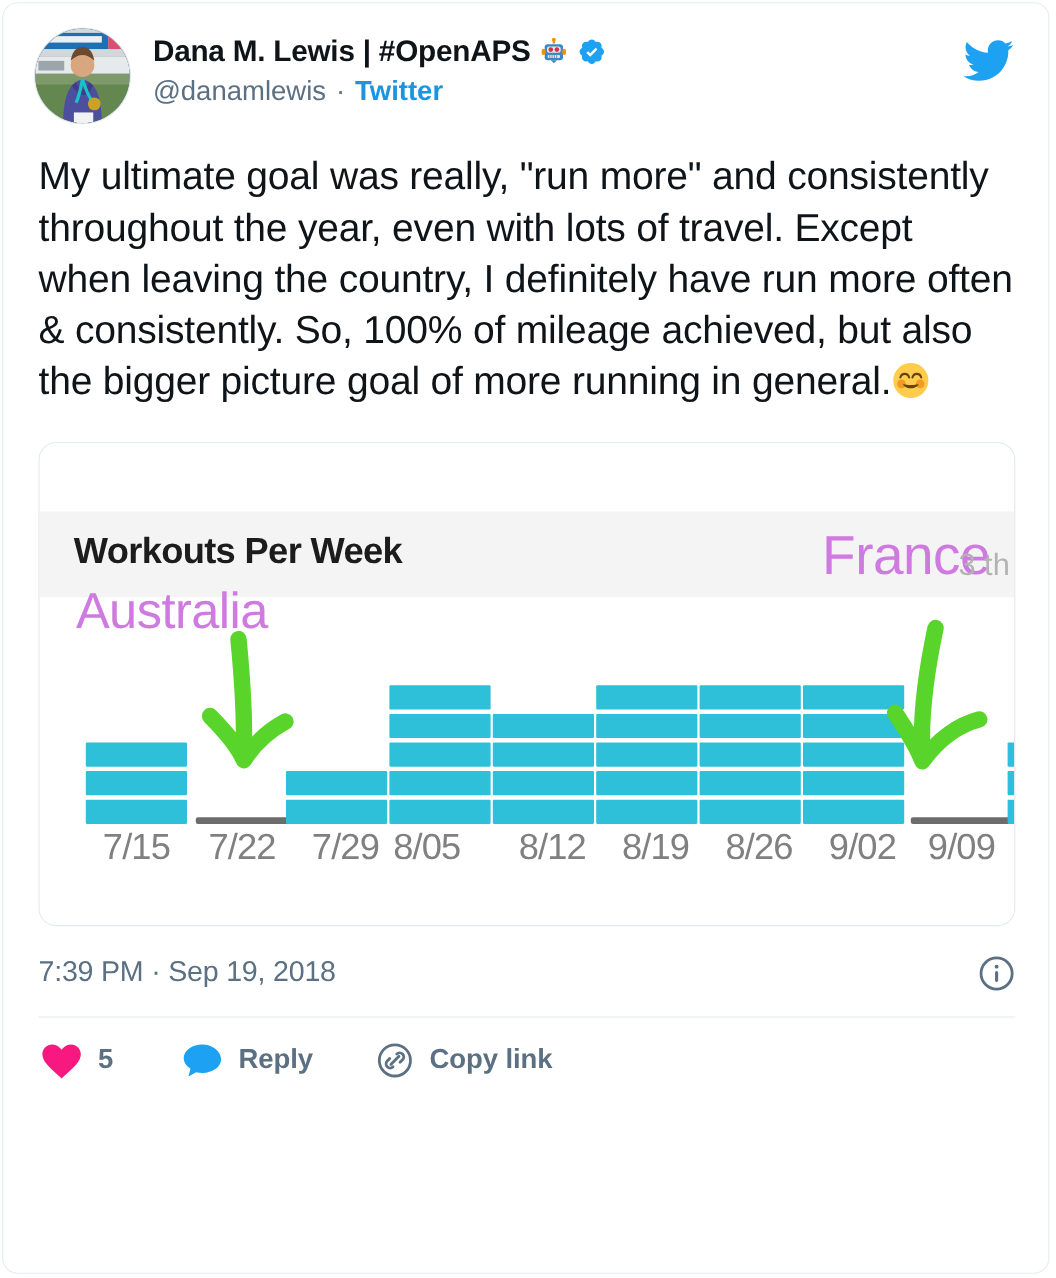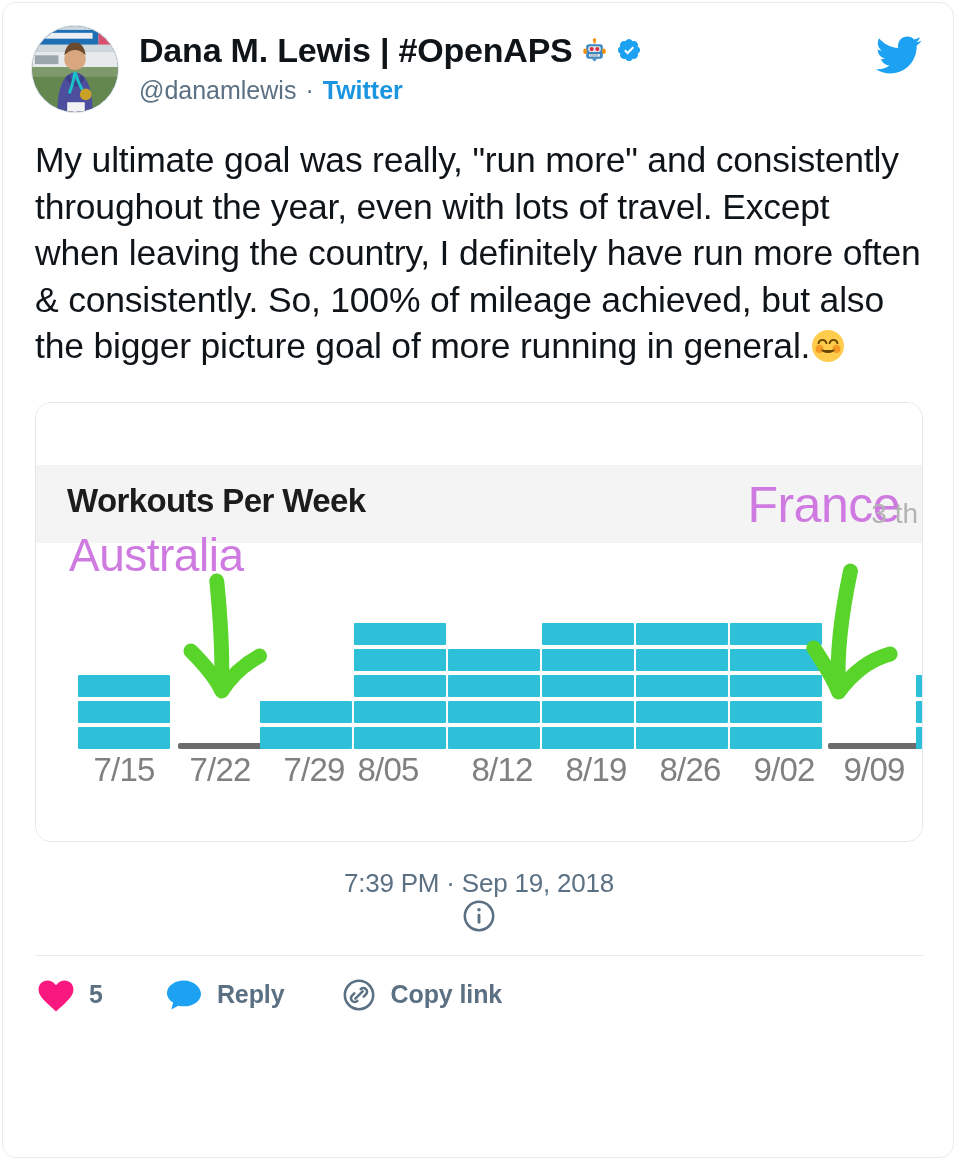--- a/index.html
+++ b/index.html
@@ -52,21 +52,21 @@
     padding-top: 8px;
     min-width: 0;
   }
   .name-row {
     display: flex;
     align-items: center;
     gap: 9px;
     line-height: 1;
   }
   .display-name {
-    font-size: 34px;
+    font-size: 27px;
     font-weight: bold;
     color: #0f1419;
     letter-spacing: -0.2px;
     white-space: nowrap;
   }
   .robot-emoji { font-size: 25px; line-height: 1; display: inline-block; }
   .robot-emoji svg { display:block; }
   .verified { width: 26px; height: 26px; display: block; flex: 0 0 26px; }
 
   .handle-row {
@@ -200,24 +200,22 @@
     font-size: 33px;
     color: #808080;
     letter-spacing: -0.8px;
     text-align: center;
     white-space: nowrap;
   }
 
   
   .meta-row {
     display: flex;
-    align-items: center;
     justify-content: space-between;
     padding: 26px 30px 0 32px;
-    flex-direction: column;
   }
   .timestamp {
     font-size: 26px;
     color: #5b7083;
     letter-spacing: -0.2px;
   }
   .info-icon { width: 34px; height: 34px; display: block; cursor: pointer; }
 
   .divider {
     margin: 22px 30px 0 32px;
***
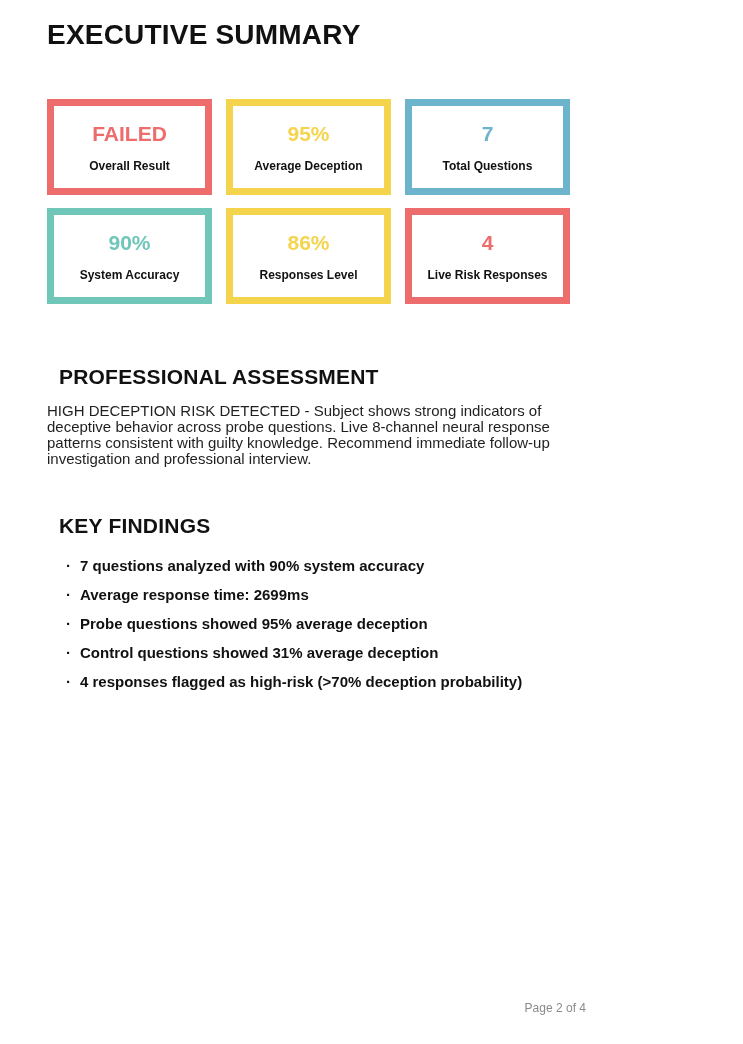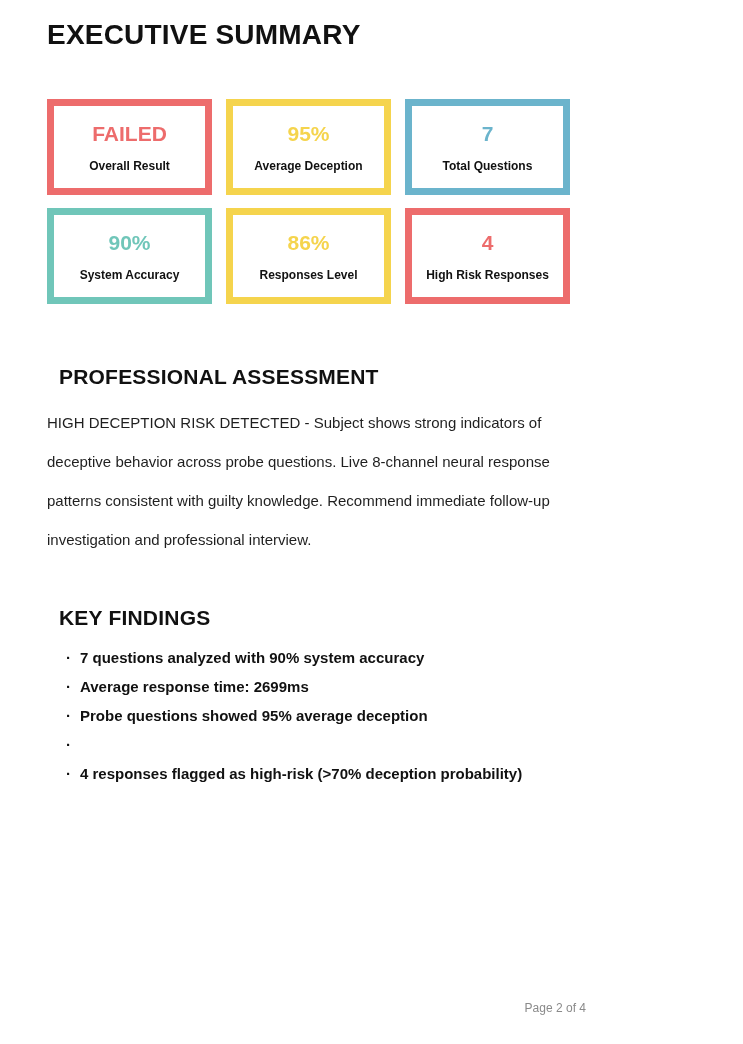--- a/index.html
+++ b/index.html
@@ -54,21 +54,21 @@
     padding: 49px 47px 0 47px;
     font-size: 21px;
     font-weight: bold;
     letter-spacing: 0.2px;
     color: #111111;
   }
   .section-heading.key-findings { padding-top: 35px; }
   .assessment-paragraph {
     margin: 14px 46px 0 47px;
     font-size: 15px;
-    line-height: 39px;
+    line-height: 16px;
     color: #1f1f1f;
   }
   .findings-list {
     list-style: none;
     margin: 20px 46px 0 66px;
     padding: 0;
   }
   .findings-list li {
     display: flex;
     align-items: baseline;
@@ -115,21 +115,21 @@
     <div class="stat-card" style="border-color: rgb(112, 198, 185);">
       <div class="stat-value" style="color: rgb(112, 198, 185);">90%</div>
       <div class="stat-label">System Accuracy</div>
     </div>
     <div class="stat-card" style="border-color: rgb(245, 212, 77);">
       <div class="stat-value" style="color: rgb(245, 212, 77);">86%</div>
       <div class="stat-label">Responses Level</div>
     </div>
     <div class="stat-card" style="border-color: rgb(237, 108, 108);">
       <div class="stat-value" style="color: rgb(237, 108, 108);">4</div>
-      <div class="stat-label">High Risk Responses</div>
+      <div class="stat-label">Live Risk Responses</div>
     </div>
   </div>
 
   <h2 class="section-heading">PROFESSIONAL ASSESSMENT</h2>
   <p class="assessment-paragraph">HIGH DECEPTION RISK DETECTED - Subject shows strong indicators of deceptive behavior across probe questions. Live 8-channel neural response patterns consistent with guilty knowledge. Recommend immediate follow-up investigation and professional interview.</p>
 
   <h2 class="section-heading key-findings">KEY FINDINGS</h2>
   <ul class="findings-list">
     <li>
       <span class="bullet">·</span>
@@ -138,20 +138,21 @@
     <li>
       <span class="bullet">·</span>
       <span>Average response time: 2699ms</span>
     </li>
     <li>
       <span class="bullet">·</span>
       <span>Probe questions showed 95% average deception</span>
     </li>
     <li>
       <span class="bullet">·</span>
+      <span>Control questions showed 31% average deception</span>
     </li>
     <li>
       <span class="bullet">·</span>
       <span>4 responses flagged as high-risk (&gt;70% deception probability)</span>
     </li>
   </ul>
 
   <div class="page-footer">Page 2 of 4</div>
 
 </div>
***
→ **Assignment**:
Each line above that has the word "center" should be copied.

→ **Answer space**:
     align-items: center;
     text-align: center;
-    align-items: center;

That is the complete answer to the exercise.